== Problem to solve ==
Where a line contains "implements common statistical models", begin there and restate word for word every line to the end of the entries below, pictures excluded.

== Available data ==
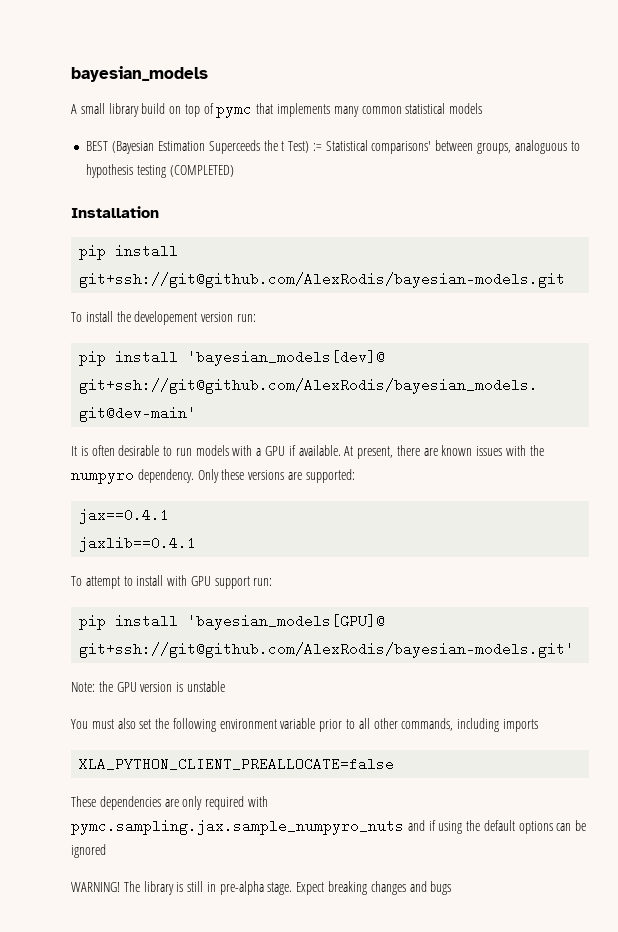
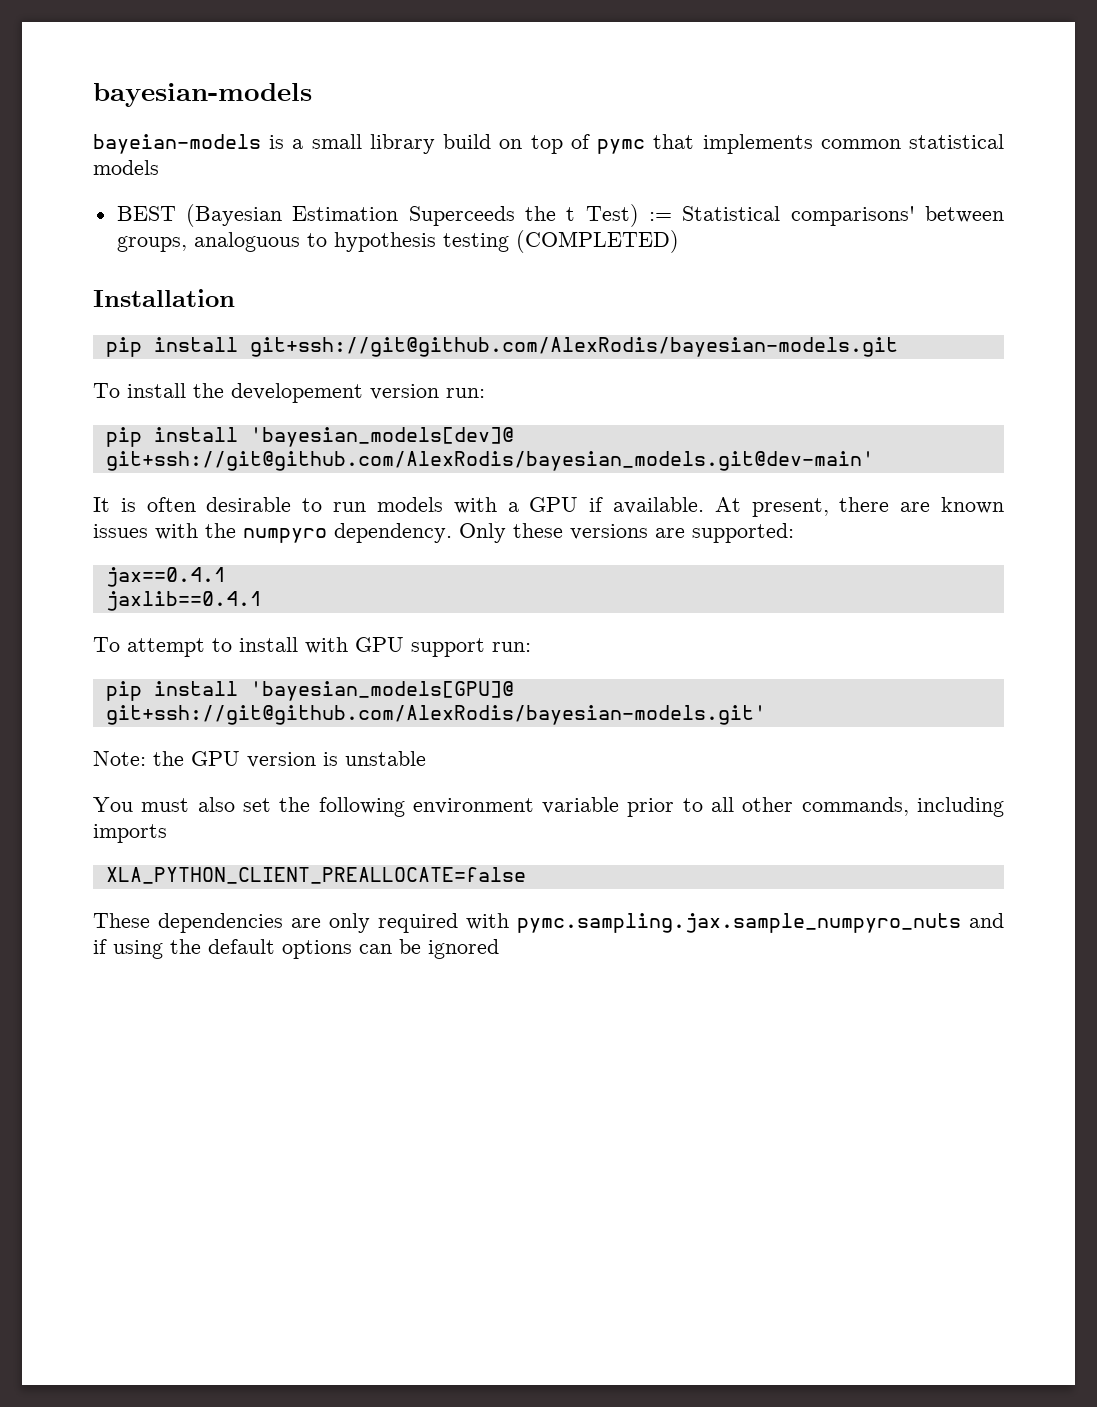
- bayesian_models
- A small library build on top of pymc that implements many common statistical models
+ bayesian-models
+ bayeian-models is a small library build on top of pymc that implements common statistical models
- WARNING! The library is still in pre-alpha stage. Expect breaking changes and bugs

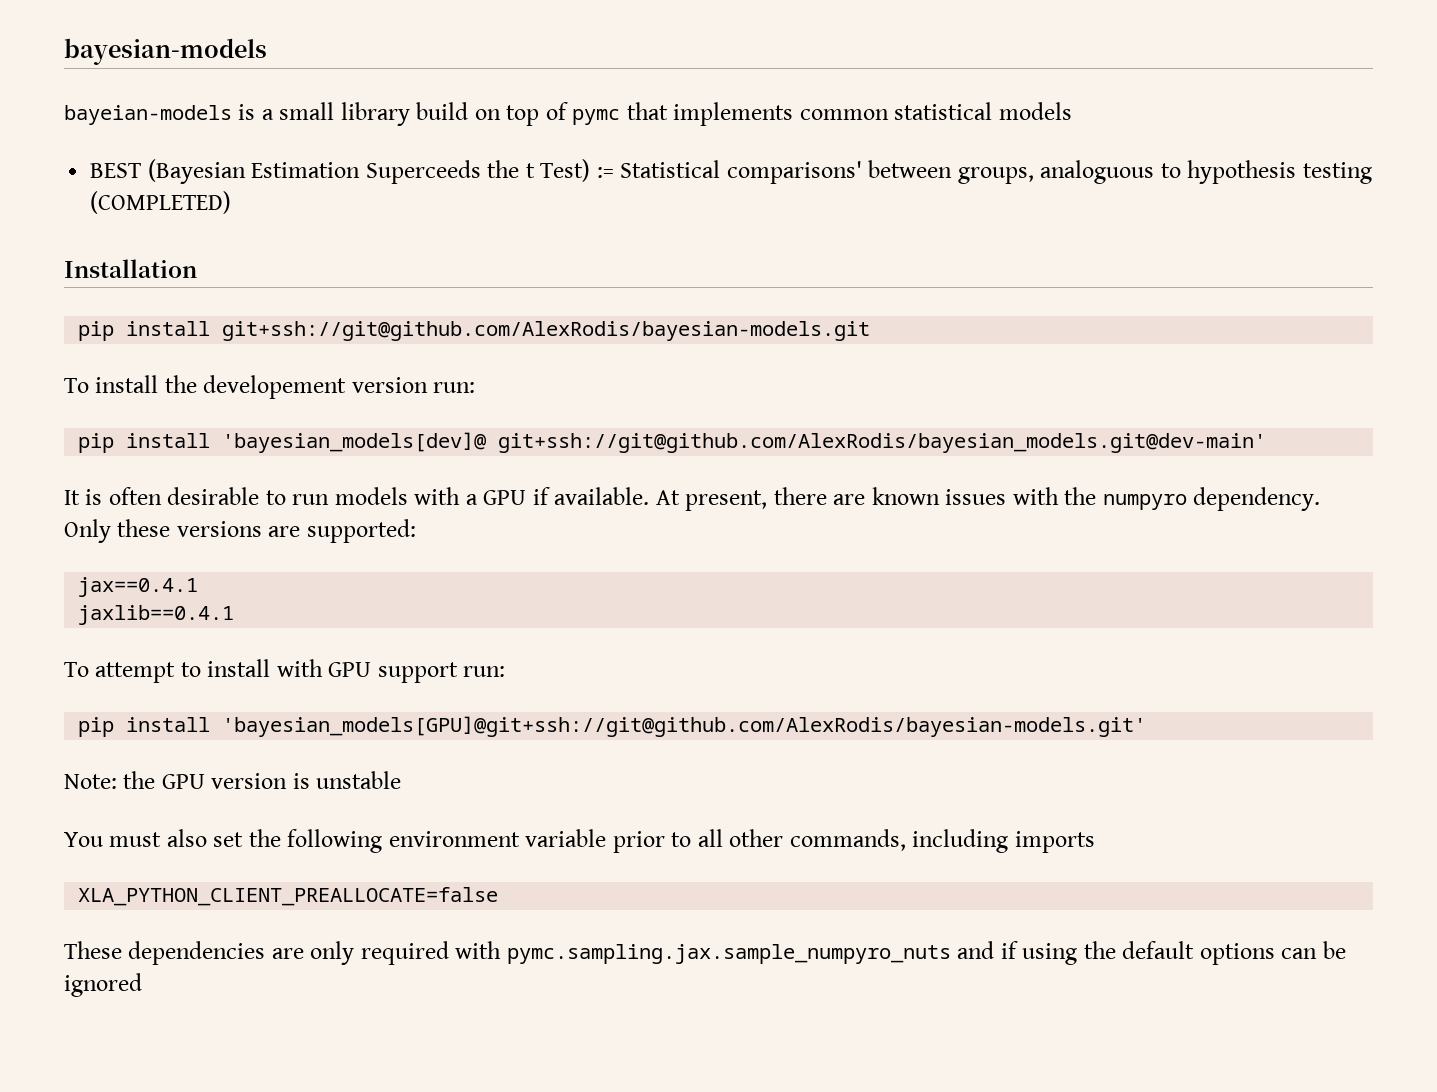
- pip install 'bayesian_models[GPU]@ git+ssh://git@github.com/AlexRodis/bayesian-models.git'
+ pip install 'bayesian_models[GPU]@git+ssh://git@github.com/AlexRodis/bayesian-models.git'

== Solution to the exercise ==
+ bayeian-models is a small library build on top of pymc that implements common statistical models
- WARNING! The library is still in pre-alpha stage. Expect breaking changes and bugs

- pip install 'bayesian_models[GPU]@ git+ssh://git@github.com/AlexRodis/bayesian-models.git'
+ pip install 'bayesian_models[GPU]@git+ssh://git@github.com/AlexRodis/bayesian-models.git'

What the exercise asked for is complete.